• _WORK TO COMPLETE_
Working from the records below, repeat exactly the lines starting at the line that contains "in27 | job215 scenario2 382: 0.459 -> 0.455" and ending at the line that contains "row Wrathmongers: 2019-05-01", inclusive.

• _LISTED RECORDS_
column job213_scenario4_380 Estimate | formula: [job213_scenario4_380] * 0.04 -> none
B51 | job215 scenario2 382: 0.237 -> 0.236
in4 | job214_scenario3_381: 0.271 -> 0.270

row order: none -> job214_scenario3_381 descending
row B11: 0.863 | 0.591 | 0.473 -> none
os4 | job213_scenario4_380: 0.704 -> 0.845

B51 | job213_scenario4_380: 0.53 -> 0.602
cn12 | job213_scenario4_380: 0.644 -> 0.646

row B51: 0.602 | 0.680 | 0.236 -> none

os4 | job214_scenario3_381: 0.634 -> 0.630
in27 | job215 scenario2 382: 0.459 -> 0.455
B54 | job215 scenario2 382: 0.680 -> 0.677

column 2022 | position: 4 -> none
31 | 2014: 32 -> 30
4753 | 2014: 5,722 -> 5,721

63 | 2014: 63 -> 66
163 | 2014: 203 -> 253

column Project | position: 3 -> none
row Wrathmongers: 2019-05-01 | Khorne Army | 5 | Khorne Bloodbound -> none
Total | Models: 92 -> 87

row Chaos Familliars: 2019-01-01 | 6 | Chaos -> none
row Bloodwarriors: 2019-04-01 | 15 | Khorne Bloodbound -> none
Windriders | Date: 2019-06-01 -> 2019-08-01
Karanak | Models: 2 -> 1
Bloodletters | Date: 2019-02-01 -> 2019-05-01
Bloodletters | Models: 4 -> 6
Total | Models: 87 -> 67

• _ANSWER TO THIS TASK_
in27 | job215 scenario2 382: 0.459 -> 0.455
B54 | job215 scenario2 382: 0.680 -> 0.677

column 2022 | position: 4 -> none
31 | 2014: 32 -> 30
4753 | 2014: 5,722 -> 5,721

63 | 2014: 63 -> 66
163 | 2014: 203 -> 253

column Project | position: 3 -> none
row Wrathmongers: 2019-05-01 | Khorne Army | 5 | Khorne Bloodbound -> none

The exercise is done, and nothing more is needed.